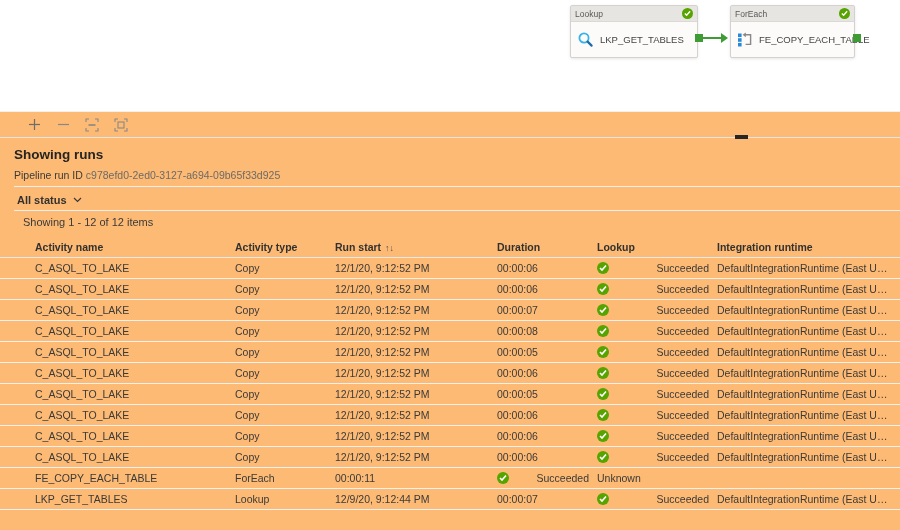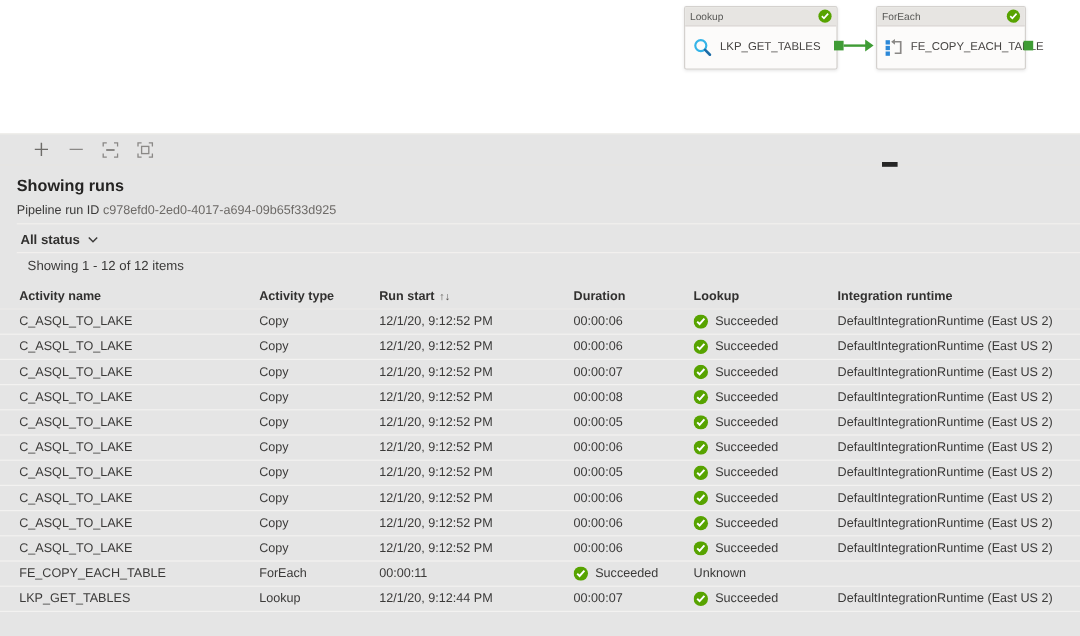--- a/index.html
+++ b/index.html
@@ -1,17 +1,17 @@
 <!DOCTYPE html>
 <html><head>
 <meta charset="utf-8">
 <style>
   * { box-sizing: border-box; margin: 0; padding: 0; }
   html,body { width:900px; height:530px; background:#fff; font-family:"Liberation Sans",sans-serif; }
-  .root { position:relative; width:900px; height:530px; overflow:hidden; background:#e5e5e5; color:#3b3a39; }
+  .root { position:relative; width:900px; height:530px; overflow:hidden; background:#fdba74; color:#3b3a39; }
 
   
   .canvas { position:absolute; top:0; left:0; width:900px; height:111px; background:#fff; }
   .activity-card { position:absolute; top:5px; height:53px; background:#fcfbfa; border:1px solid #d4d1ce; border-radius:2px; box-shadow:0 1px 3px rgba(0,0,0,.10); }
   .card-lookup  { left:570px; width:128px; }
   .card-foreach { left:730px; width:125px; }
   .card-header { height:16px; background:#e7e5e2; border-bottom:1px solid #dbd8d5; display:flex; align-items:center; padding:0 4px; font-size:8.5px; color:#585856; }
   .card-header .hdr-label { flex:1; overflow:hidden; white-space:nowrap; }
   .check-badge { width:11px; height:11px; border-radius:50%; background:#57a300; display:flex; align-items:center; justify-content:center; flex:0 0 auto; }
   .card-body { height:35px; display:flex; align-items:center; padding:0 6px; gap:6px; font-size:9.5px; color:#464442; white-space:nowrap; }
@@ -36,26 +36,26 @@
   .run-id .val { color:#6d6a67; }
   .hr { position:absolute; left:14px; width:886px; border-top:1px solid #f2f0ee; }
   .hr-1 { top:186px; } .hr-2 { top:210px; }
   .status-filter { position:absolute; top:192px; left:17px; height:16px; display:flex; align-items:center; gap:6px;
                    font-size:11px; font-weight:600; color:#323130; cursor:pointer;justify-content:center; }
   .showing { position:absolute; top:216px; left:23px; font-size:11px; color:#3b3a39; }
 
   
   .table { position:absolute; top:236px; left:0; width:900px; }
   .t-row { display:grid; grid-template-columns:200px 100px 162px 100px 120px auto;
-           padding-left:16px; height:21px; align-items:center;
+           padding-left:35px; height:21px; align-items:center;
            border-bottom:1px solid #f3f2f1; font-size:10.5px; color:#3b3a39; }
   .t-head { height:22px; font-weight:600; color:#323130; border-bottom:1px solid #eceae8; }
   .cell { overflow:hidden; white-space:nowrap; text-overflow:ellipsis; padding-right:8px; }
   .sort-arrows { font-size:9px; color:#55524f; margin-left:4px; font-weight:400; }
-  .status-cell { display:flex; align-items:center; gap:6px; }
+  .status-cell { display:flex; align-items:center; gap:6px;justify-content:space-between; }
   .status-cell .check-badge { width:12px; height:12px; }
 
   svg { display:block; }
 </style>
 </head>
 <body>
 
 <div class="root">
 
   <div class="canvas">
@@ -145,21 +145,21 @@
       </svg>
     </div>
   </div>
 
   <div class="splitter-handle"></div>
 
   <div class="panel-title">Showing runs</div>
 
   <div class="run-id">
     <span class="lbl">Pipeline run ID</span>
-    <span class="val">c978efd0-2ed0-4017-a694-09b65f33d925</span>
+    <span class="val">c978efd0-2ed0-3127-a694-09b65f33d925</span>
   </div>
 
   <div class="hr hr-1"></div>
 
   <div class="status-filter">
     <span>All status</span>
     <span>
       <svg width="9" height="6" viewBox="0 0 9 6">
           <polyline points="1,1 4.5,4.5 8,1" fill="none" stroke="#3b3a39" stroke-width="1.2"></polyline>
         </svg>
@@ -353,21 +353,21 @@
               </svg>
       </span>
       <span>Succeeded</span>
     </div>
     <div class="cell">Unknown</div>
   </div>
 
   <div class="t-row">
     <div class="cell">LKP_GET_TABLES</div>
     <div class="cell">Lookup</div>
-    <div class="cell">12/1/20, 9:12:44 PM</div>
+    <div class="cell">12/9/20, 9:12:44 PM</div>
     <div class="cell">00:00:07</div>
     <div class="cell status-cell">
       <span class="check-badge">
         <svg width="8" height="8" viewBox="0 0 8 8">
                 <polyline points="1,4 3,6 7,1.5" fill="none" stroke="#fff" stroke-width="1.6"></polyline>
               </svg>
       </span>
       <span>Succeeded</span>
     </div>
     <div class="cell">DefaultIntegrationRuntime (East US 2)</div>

======

- AIM OF THE EXERCISE: The copy should hold every entry above word for word and none of the pictures.

- RESPONSE BOX:
--- a/index.html
+++ b/index.html
@@ -1,17 +1,17 @@
 <!DOCTYPE html>
 <html><head>
 <meta charset="utf-8">
 <style>
   * { box-sizing: border-box; margin: 0; padding: 0; }
   html,body { width:900px; height:530px; background:#fff; font-family:"Liberation Sans",sans-serif; }
-  .root { position:relative; width:900px; height:530px; overflow:hidden; background:#e5e5e5; color:#3b3a39; }
+  .root { position:relative; width:900px; height:530px; overflow:hidden; background:#fdba74; color:#3b3a39; }
 
   
   .canvas { position:absolute; top:0; left:0; width:900px; height:111px; background:#fff; }
   .activity-card { position:absolute; top:5px; height:53px; background:#fcfbfa; border:1px solid #d4d1ce; border-radius:2px; box-shadow:0 1px 3px rgba(0,0,0,.10); }
   .card-lookup  { left:570px; width:128px; }
   .card-foreach { left:730px; width:125px; }
   .card-header { height:16px; background:#e7e5e2; border-bottom:1px solid #dbd8d5; display:flex; align-items:center; padding:0 4px; font-size:8.5px; color:#585856; }
   .card-header .hdr-label { flex:1; overflow:hidden; white-space:nowrap; }
   .check-badge { width:11px; height:11px; border-radius:50%; background:#57a300; display:flex; align-items:center; justify-content:center; flex:0 0 auto; }
   .card-body { height:35px; display:flex; align-items:center; padding:0 6px; gap:6px; font-size:9.5px; color:#464442; white-space:nowrap; }
@@ -36,26 +36,26 @@
   .run-id .val { color:#6d6a67; }
   .hr { position:absolute; left:14px; width:886px; border-top:1px solid #f2f0ee; }
   .hr-1 { top:186px; } .hr-2 { top:210px; }
   .status-filter { position:absolute; top:192px; left:17px; height:16px; display:flex; align-items:center; gap:6px;
                    font-size:11px; font-weight:600; color:#323130; cursor:pointer;justify-content:center; }
   .showing { position:absolute; top:216px; left:23px; font-size:11px; color:#3b3a39; }
 
   
   .table { position:absolute; top:236px; left:0; width:900px; }
   .t-row { display:grid; grid-template-columns:200px 100px 162px 100px 120px auto;
-           padding-left:16px; height:21px; align-items:center;
+           padding-left:35px; height:21px; align-items:center;
            border-bottom:1px solid #f3f2f1; font-size:10.5px; color:#3b3a39; }
   .t-head { height:22px; font-weight:600; color:#323130; border-bottom:1px solid #eceae8; }
   .cell { overflow:hidden; white-space:nowrap; text-overflow:ellipsis; padding-right:8px; }
   .sort-arrows { font-size:9px; color:#55524f; margin-left:4px; font-weight:400; }
-  .status-cell { display:flex; align-items:center; gap:6px; }
+  .status-cell { display:flex; align-items:center; gap:6px;justify-content:space-between; }
   .status-cell .check-badge { width:12px; height:12px; }
 
   svg { display:block; }
 </style>
 </head>
 <body>
 
 <div class="root">
 
   <div class="canvas">
@@ -145,21 +145,21 @@
       </svg>
     </div>
   </div>
 
   <div class="splitter-handle"></div>
 
   <div class="panel-title">Showing runs</div>
 
   <div class="run-id">
     <span class="lbl">Pipeline run ID</span>
-    <span class="val">c978efd0-2ed0-4017-a694-09b65f33d925</span>
+    <span class="val">c978efd0-2ed0-3127-a694-09b65f33d925</span>
   </div>
 
   <div class="hr hr-1"></div>
 
   <div class="status-filter">
     <span>All status</span>
     <span>
       <svg width="9" height="6" viewBox="0 0 9 6">
           <polyline points="1,1 4.5,4.5 8,1" fill="none" stroke="#3b3a39" stroke-width="1.2"></polyline>
         </svg>
@@ -353,21 +353,21 @@
               </svg>
       </span>
       <span>Succeeded</span>
     </div>
     <div class="cell">Unknown</div>
   </div>
 
   <div class="t-row">
     <div class="cell">LKP_GET_TABLES</div>
     <div class="cell">Lookup</div>
-    <div class="cell">12/1/20, 9:12:44 PM</div>
+    <div class="cell">12/9/20, 9:12:44 PM</div>
     <div class="cell">00:00:07</div>
     <div class="cell status-cell">
       <span class="check-badge">
         <svg width="8" height="8" viewBox="0 0 8 8">
                 <polyline points="1,4 3,6 7,1.5" fill="none" stroke="#fff" stroke-width="1.6"></polyline>
               </svg>
       </span>
       <span>Succeeded</span>
     </div>
     <div class="cell">DefaultIntegrationRuntime (East US 2)</div>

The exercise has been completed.